Please restate the entries below word for word, leaving out any pictures.

□ □ □

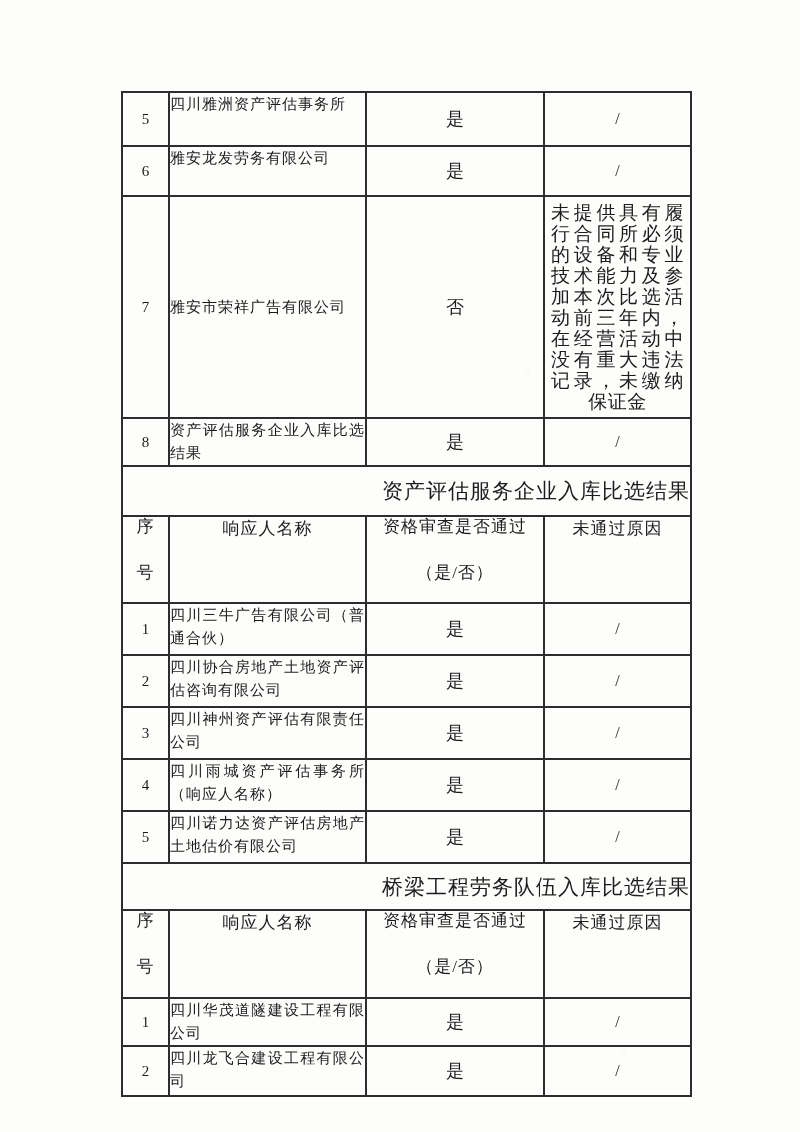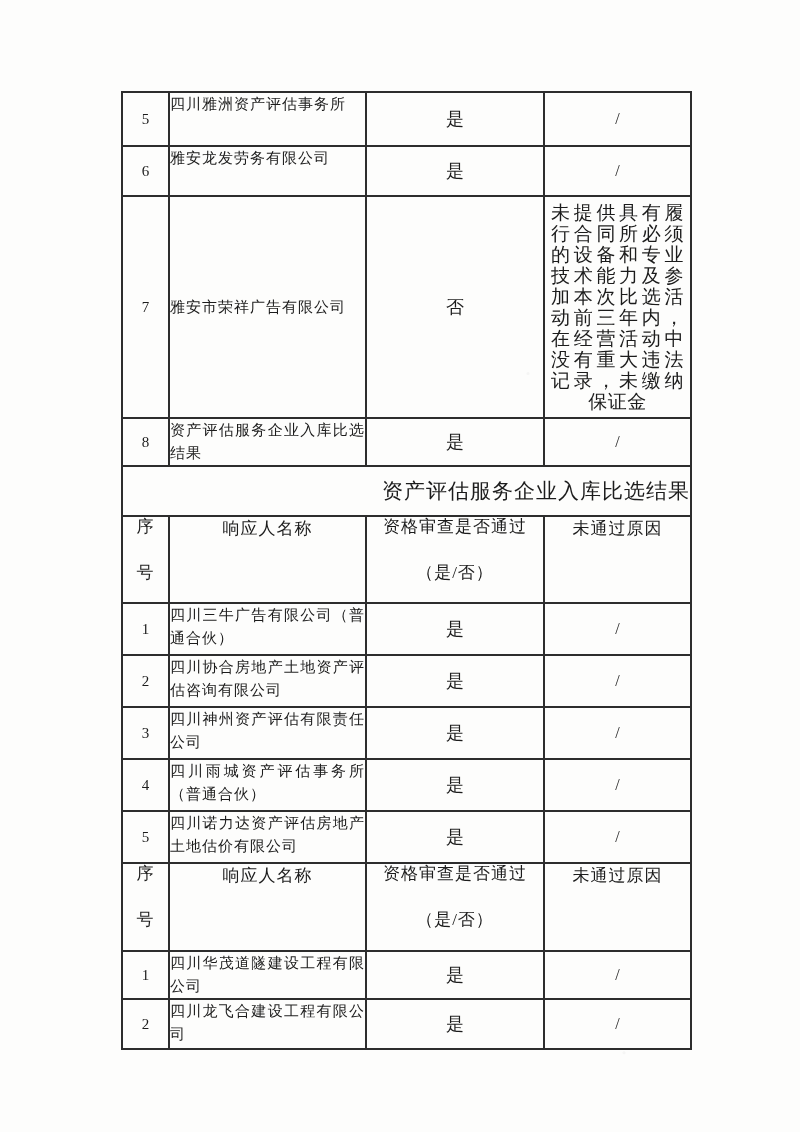--- a/index.html
+++ b/index.html
@@ -156,7 +156,7 @@
     </tr>
     <tr style="height:52px">
       <td class="no">4</td>
-      <td class="name">四川雨城资产评估事务所（普通合伙）</td>
+      <td class="name">四川雨城资产评估事务所（响应人名称）</td>
       <td class="pass">是</td>
       <td class="reason">/</td>
     </tr>

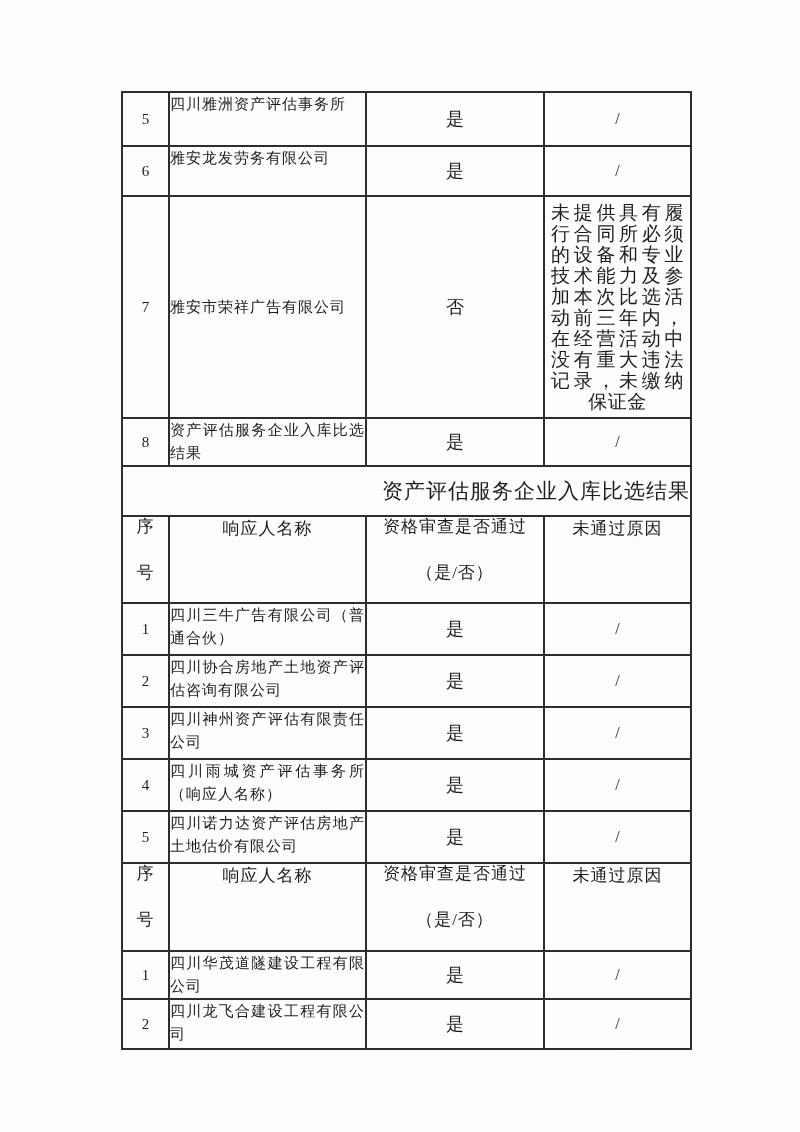--- a/index.html
+++ b/index.html
@@ -167,6 +167,9 @@
       <td class="reason">/</td>
     </tr>
 
+    <tr style="height:47px">
+      <td class="title" colspan="4">桥梁工程劳务队伍入库比选结果</td>
+    </tr>
 
     <tr style="height:88px">
       <th class="hd">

□ □ □

REPLY TO THE TASK:
--- a/index.html
+++ b/index.html
@@ -156,7 +156,7 @@
     </tr>
     <tr style="height:52px">
       <td class="no">4</td>
-      <td class="name">四川雨城资产评估事务所（普通合伙）</td>
+      <td class="name">四川雨城资产评估事务所（响应人名称）</td>
       <td class="pass">是</td>
       <td class="reason">/</td>
     </tr>

--- a/index.html
+++ b/index.html
@@ -167,6 +167,9 @@
       <td class="reason">/</td>
     </tr>
 
+    <tr style="height:47px">
+      <td class="title" colspan="4">桥梁工程劳务队伍入库比选结果</td>
+    </tr>
 
     <tr style="height:88px">
       <th class="hd">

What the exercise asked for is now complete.